Quando, no filme Harry Potter e a pedra filosofal (2001), de Chris Columbus, o espectador observa os meninos diante daquele retrato de mulher gorda que de repente fala para eles e, a uma expressão-chave, lhes abre o labirinto, o sentido de aventura e fantasia hollywoodianas está presente. Costumam dizer que o cinema é a mais realista das artes em face da reprodução física e de movimentos que contém; talvez seja equívoco: a fantasia da imagem parece mais fantasia do que aquela permitida pelas palavras, especialmente quando a palavra é tratada com linearidade.
Vamos ao livro da escocesa Joanne Kathleen Rowling. Em Harry Potter e a pedra filosofal (1997) a cena do retrato da mulher gorda aparece assim:
"No finzinho do corredor havia um retrato de mulher muito gorda vestida de rosa.
--Senha? -pediu ela.
--Cabeça de dragão -disse Percy, e o retrato se inclinou para a frente revelando um buraco redondo na parede. Todos passaram pelo buraco. Neville precisou de um calço. E se viram no salão comunal da Grifinória, um aposento redondo cheio de poltronas fofas."
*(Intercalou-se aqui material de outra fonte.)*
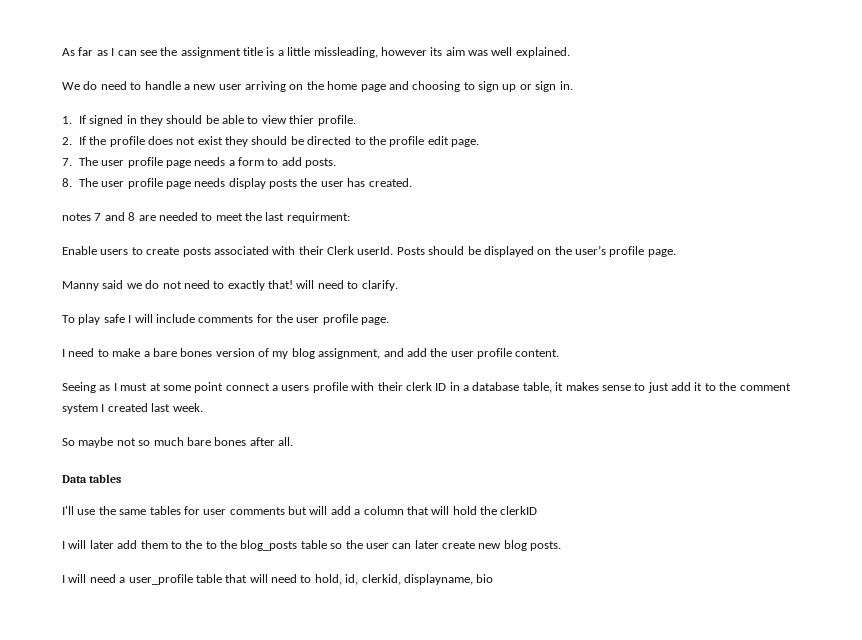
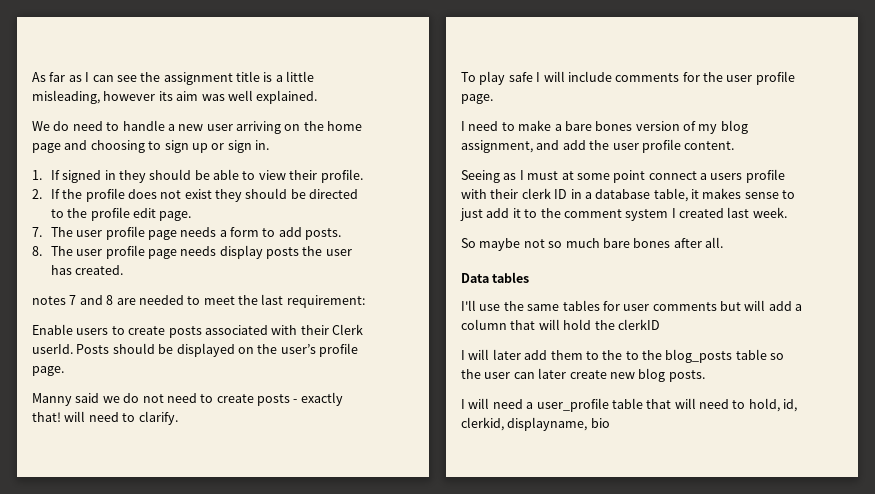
- As far as I can see the assignment title is a little missleading, however its aim was well explained.
+ As far as I can see the assignment title is a little misleading, however its aim was well explained.
- 1. If signed in they should be able to view thier profile.
+ 1. If signed in they should be able to view their profile.
- notes 7 and 8 are needed to meet the last requirment:
+ notes 7 and 8 are needed to meet the last requirement:
- Manny said we do not need to exactly that! will need to clarify.
+ Manny said we do not need to create posts - exactly that! will need to clarify.

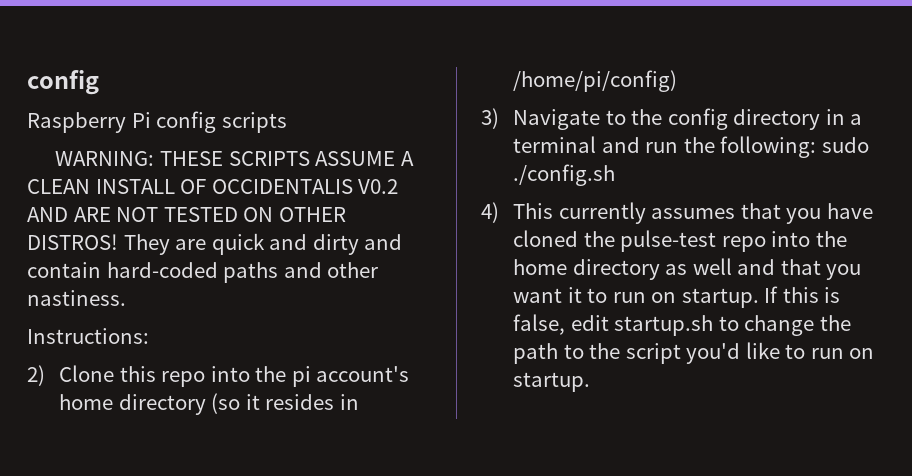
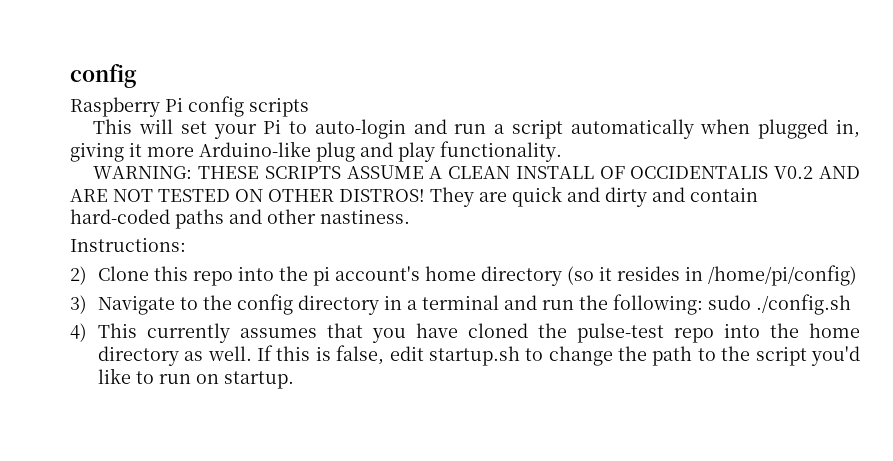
+ This will set your Pi to auto-login and run a script automatically when plugged in, giving it more Arduino-like plug and play functionality.
- 4) This currently assumes that you have cloned the pulse-test repo into the home directory as well and that you want it to run on startup.
+ 4) This currently assumes that you have cloned the pulse-test repo into the home directory as well.

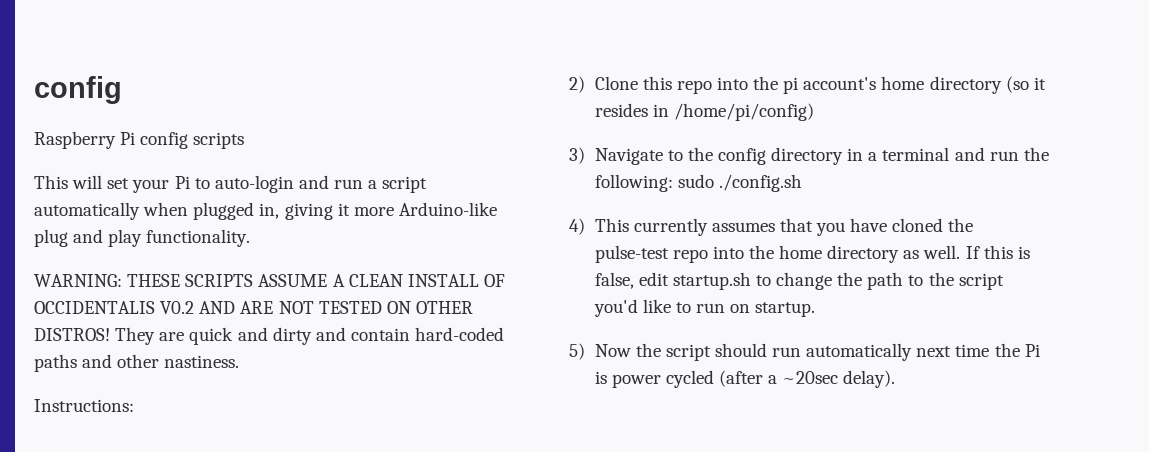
+ 5) Now the script should run automatically next time the Pi is power cycled (after a ~20sec delay).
O despojamento direto do texto da autora britânica domina os aspectos góticos da história e dá um certo cunho realista a uma história fantasiosa. Columbus, o diretor do filme, assume um dizer do escritor argentino Julio Cortázar, citado por Jerônimo Teixeira numa publicação crítica de Noite na taverna (1853), novela do brasileiro Álvares de Azevedo: "Todo menino é gótico." Columbus é relativamente fiel aos episódios da narrativa literária e é suficientemente direto em sua linguagem cinematográfica para não complicar a vida dos admiradores de Harry Potter. J.K. Rowling é igualmente direta em suas frases, não evita os clichês verbais ("Os vivas da Grifinória quase levantaram o teto encantado; as estrelas, lá no alto pareceram estremecer."), mas produz uma agilidade de narrar bem mais interessante que a mesmice do filme.
Livro e filme põem o observador crítico diante daquilo que hoje em dia se considera imaginação em arte. Muita gente (e aí se incluem pessoas treinadas para pensar sobre a criação artística) vêem em livros ou filmes como estes do menino-bruxo um exemplo de criatividade. Fica difícil imaginar que o amontoado de lugares-comuns (lingüísticos ou fáticos) possa ter o nome de imaginação e não de escapismo; a escritora leva vantagem sobre o cineasta porque sua literatura tem mais frescor, mas está longe da imaginação de, por exemplo, As viagens de Gulliver (1726), o romance clássico do irlandês Jonathan Swift.
O filme é um entretenimento dispensável artisticamente, mas mantém viva a indústria do cinema nas bilheterias. O livro tem lá sua inteligência sem dispensar o gosto pelas caixas registradoras (literatura majoritária de qualidade); mas não é mesmo que diz o preconceito que livro é para o cérebro e filme para os sentidos primários? Todavia aqui e ali o texto de J.K. Rowling parece escrito com um olho na tela de cinema. Coisas de uma literatura de um tempo cinematográfico.